Exercise goal: Below this line is a listing that includes pictures. Copy exactly, and only, the lines from the one containing "June 13, 2022" through the one containing "the growth frontier."; the pictures do not go in the copy.

Exercise input:
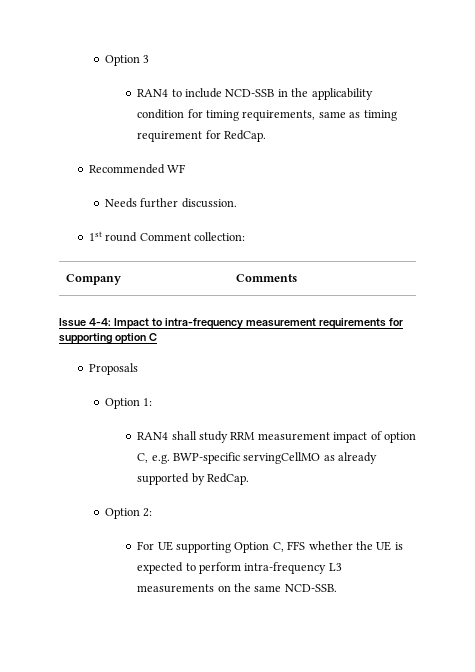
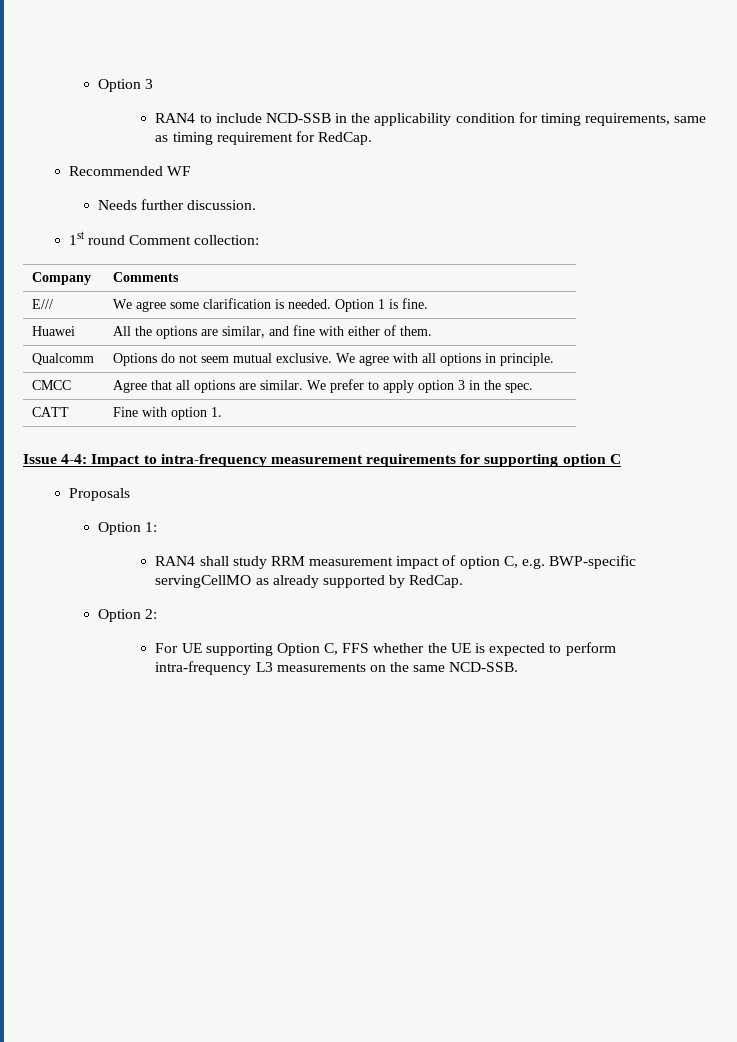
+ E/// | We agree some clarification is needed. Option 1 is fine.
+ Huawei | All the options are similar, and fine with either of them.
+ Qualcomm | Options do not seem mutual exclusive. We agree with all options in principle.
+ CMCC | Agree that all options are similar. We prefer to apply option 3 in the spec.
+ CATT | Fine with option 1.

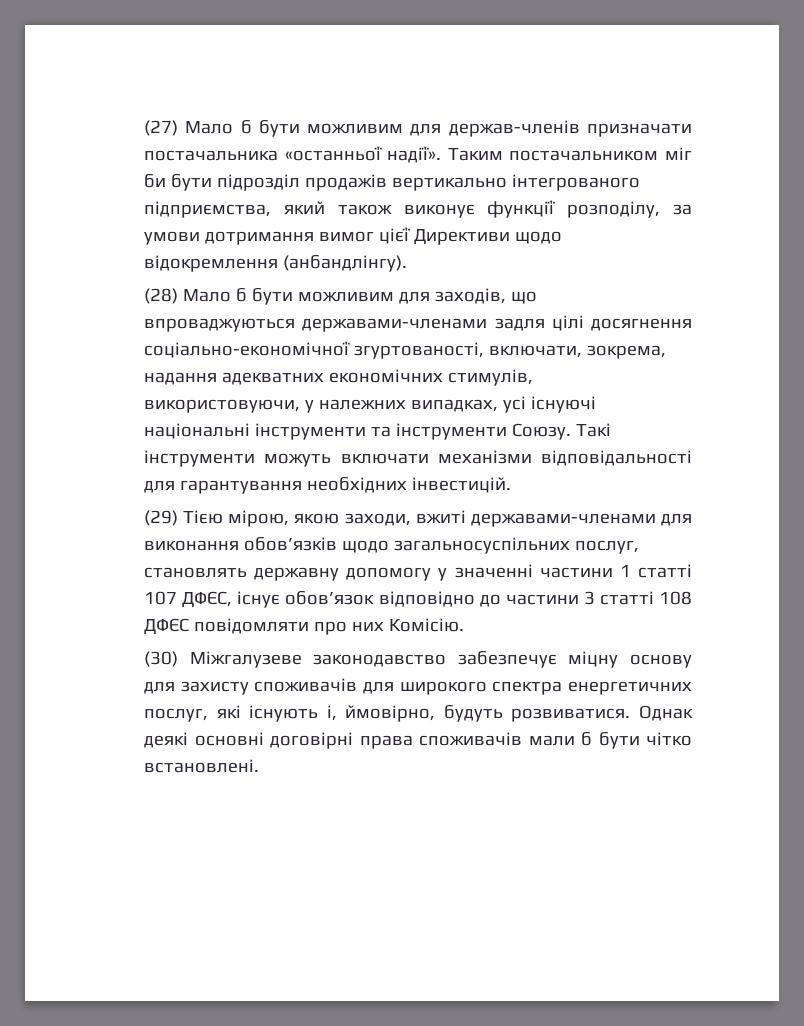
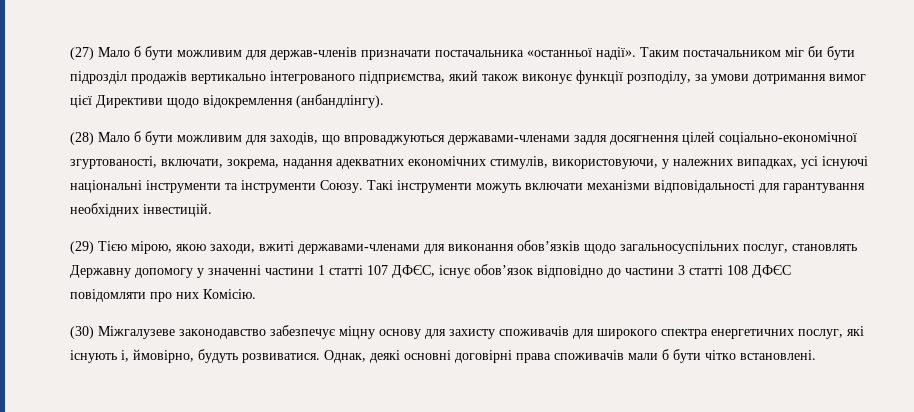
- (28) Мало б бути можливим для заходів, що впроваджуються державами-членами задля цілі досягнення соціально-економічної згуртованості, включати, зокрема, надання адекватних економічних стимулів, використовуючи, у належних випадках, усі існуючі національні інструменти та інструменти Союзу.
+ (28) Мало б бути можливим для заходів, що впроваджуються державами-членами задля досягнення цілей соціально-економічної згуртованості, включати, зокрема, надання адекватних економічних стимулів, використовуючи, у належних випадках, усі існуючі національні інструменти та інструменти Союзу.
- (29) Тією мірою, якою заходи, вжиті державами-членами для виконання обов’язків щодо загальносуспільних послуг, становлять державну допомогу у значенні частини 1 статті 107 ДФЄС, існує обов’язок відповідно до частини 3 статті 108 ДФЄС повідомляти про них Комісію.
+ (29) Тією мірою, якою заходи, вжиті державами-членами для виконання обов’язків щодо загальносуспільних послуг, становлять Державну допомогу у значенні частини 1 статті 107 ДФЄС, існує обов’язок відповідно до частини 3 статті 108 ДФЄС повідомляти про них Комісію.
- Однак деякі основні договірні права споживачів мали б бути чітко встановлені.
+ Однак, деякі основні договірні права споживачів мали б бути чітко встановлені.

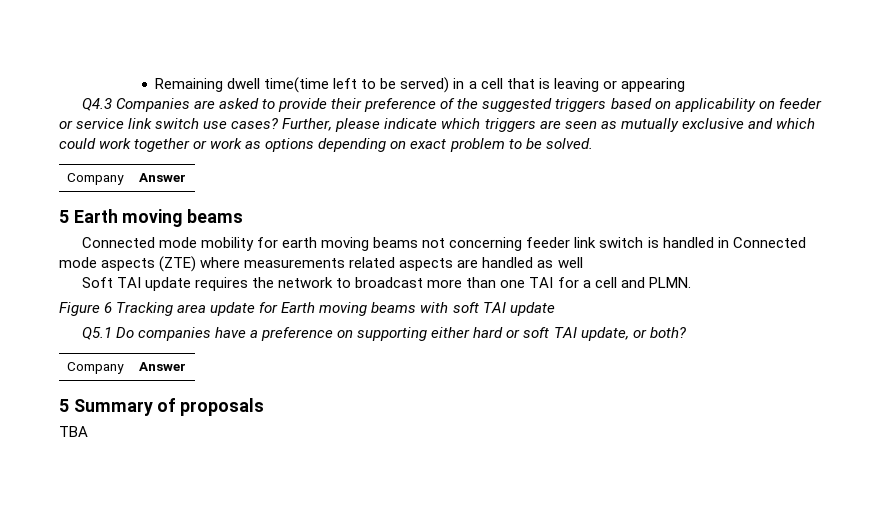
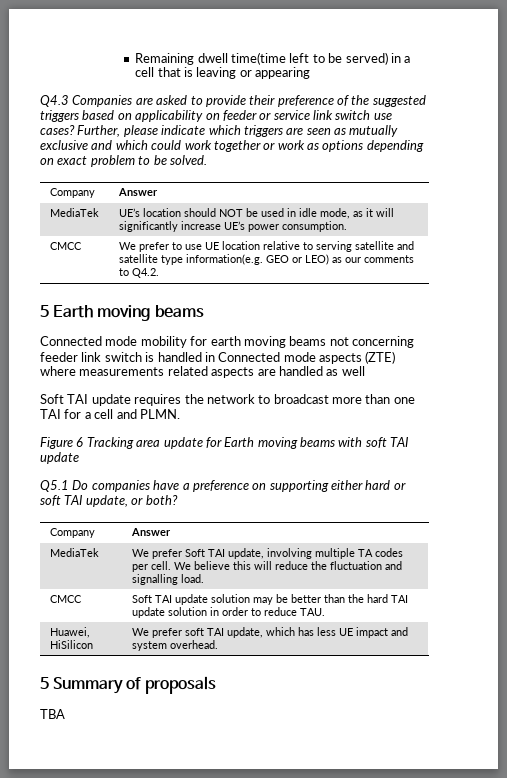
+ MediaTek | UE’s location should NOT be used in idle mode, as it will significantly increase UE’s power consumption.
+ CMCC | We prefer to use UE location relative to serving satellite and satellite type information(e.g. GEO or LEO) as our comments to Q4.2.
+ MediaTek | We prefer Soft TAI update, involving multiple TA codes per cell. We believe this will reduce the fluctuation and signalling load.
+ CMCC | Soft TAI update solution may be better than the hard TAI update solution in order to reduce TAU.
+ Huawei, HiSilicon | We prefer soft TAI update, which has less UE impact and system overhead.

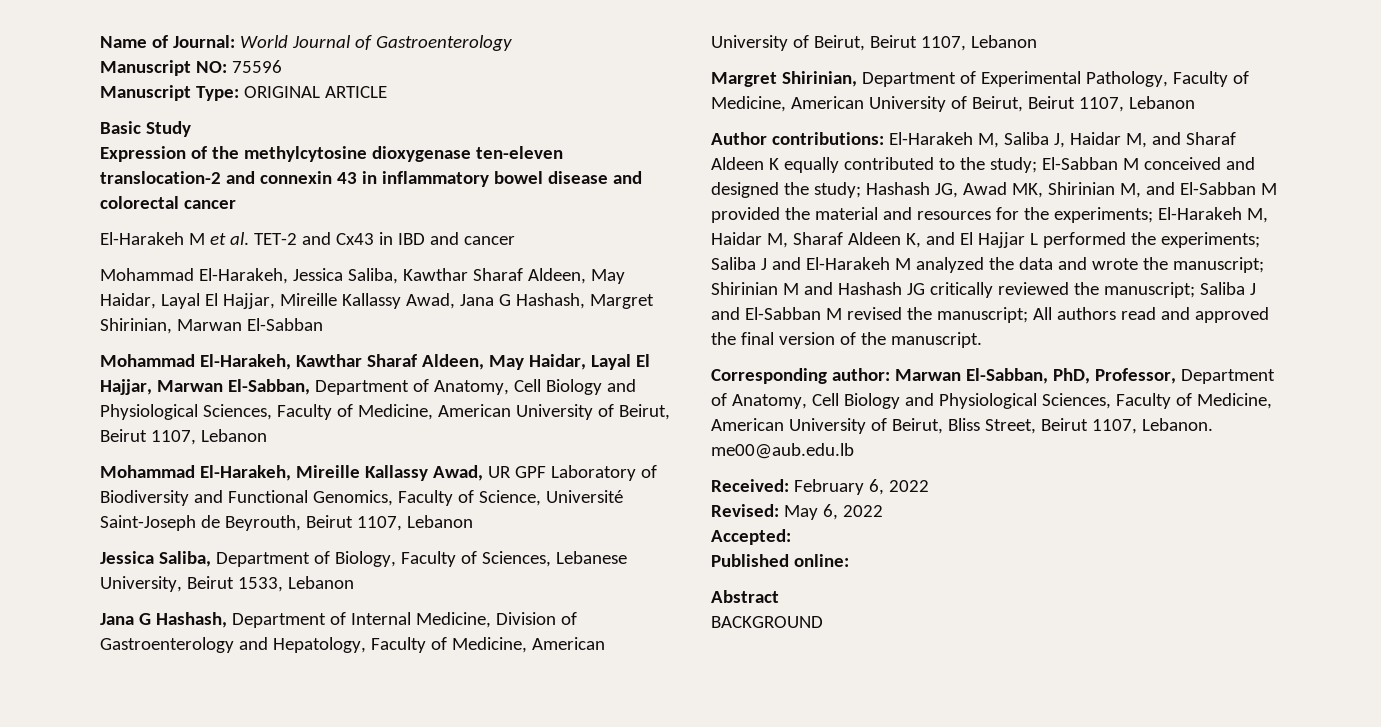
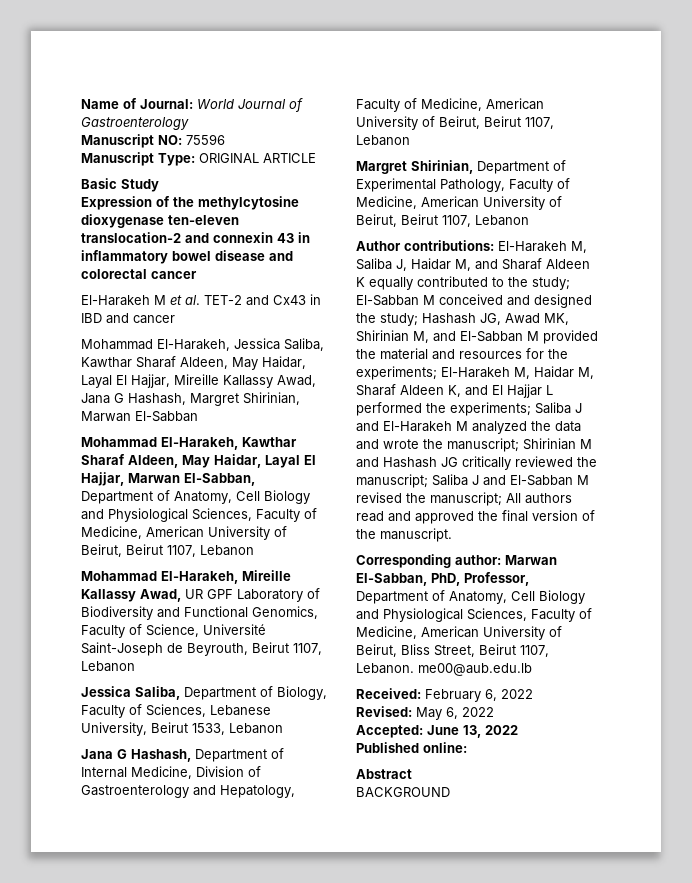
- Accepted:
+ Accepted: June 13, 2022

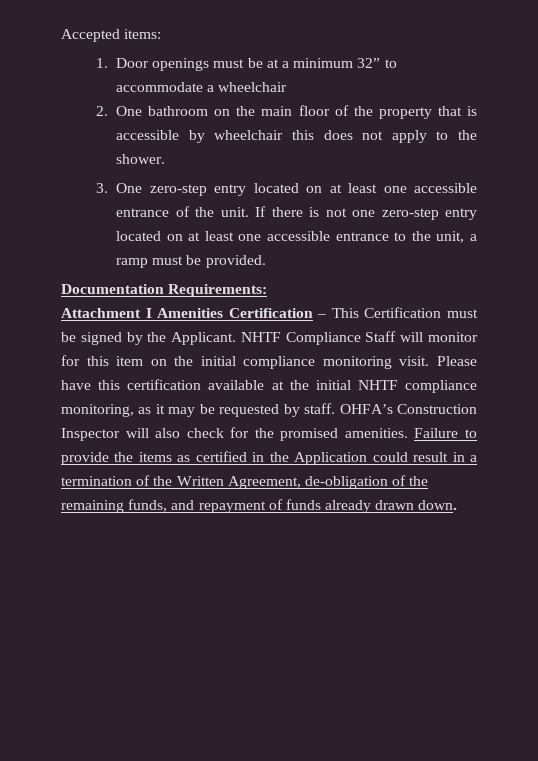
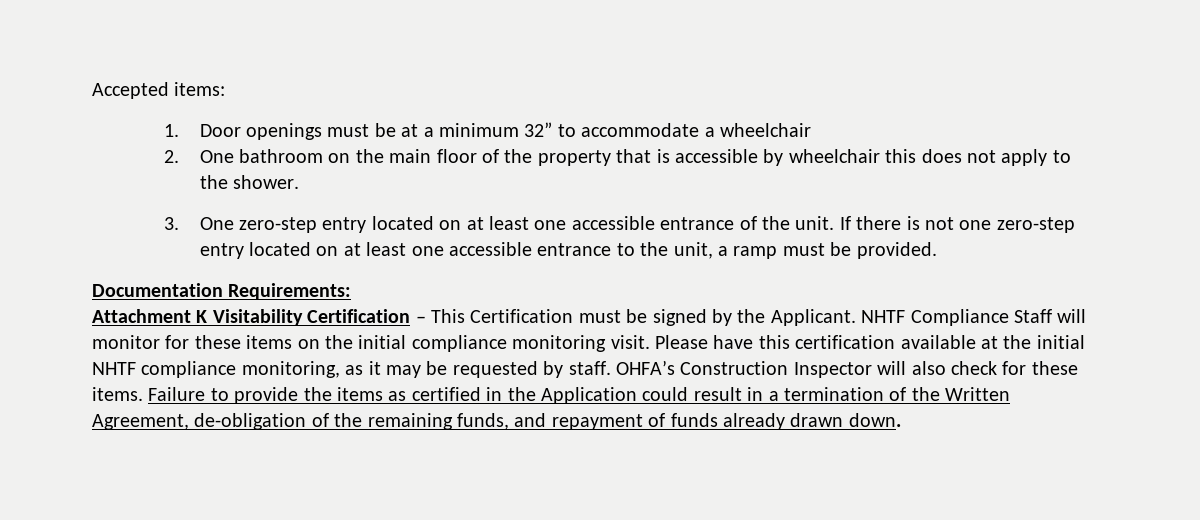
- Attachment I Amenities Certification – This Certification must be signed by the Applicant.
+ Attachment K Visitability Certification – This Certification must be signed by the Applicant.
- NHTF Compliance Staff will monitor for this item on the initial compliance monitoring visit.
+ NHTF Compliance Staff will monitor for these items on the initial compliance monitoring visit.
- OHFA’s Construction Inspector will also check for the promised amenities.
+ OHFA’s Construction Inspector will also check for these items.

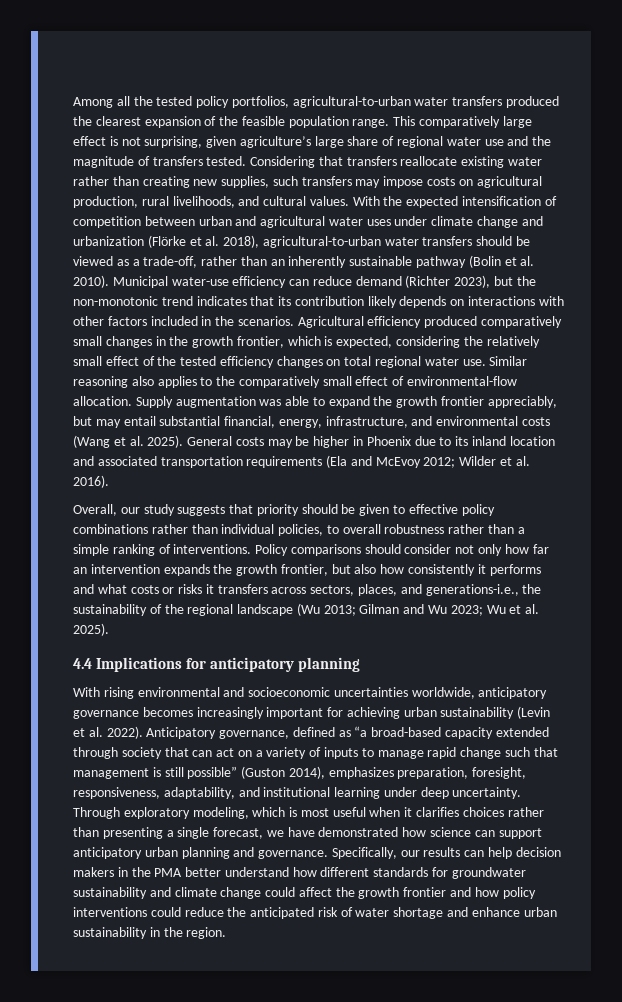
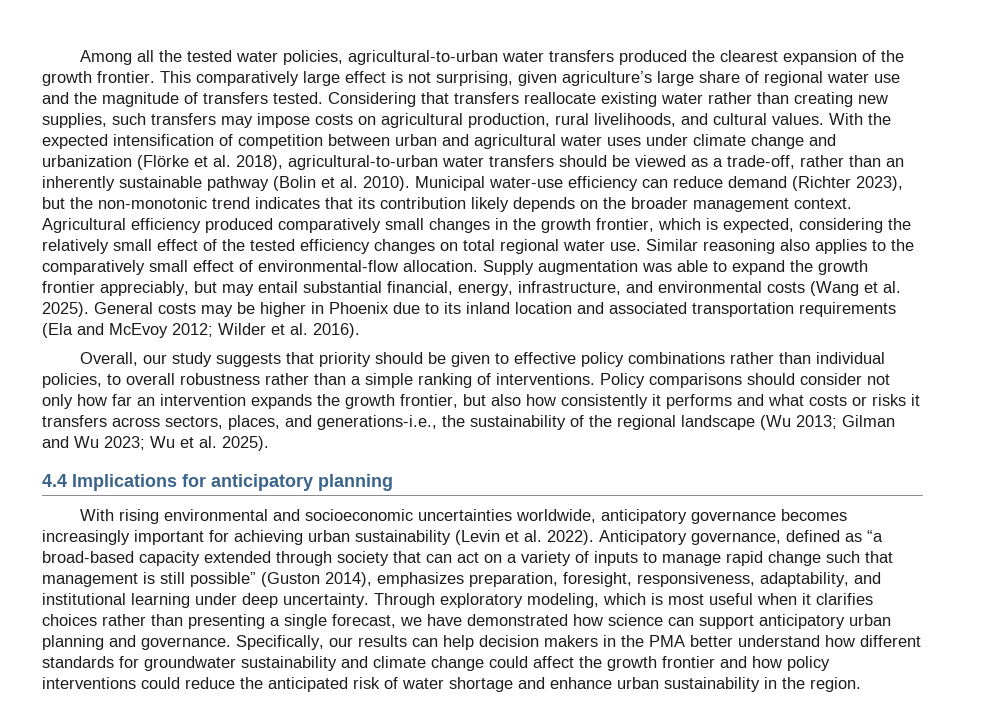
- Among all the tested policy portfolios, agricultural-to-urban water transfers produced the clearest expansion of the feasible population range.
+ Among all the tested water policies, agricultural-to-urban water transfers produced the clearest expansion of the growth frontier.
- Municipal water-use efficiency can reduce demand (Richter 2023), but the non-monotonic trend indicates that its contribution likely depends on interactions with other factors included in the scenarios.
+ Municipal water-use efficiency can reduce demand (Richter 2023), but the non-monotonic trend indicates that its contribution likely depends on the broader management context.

Task output:
+ Accepted: June 13, 2022

- Attachment I Amenities Certification – This Certification must be signed by the Applicant.
+ Attachment K Visitability Certification – This Certification must be signed by the Applicant.
- NHTF Compliance Staff will monitor for this item on the initial compliance monitoring visit.
+ NHTF Compliance Staff will monitor for these items on the initial compliance monitoring visit.
- OHFA’s Construction Inspector will also check for the promised amenities.
+ OHFA’s Construction Inspector will also check for these items.

- Among all the tested policy portfolios, agricultural-to-urban water transfers produced the clearest expansion of the feasible population range.
+ Among all the tested water policies, agricultural-to-urban water transfers produced the clearest expansion of the growth frontier.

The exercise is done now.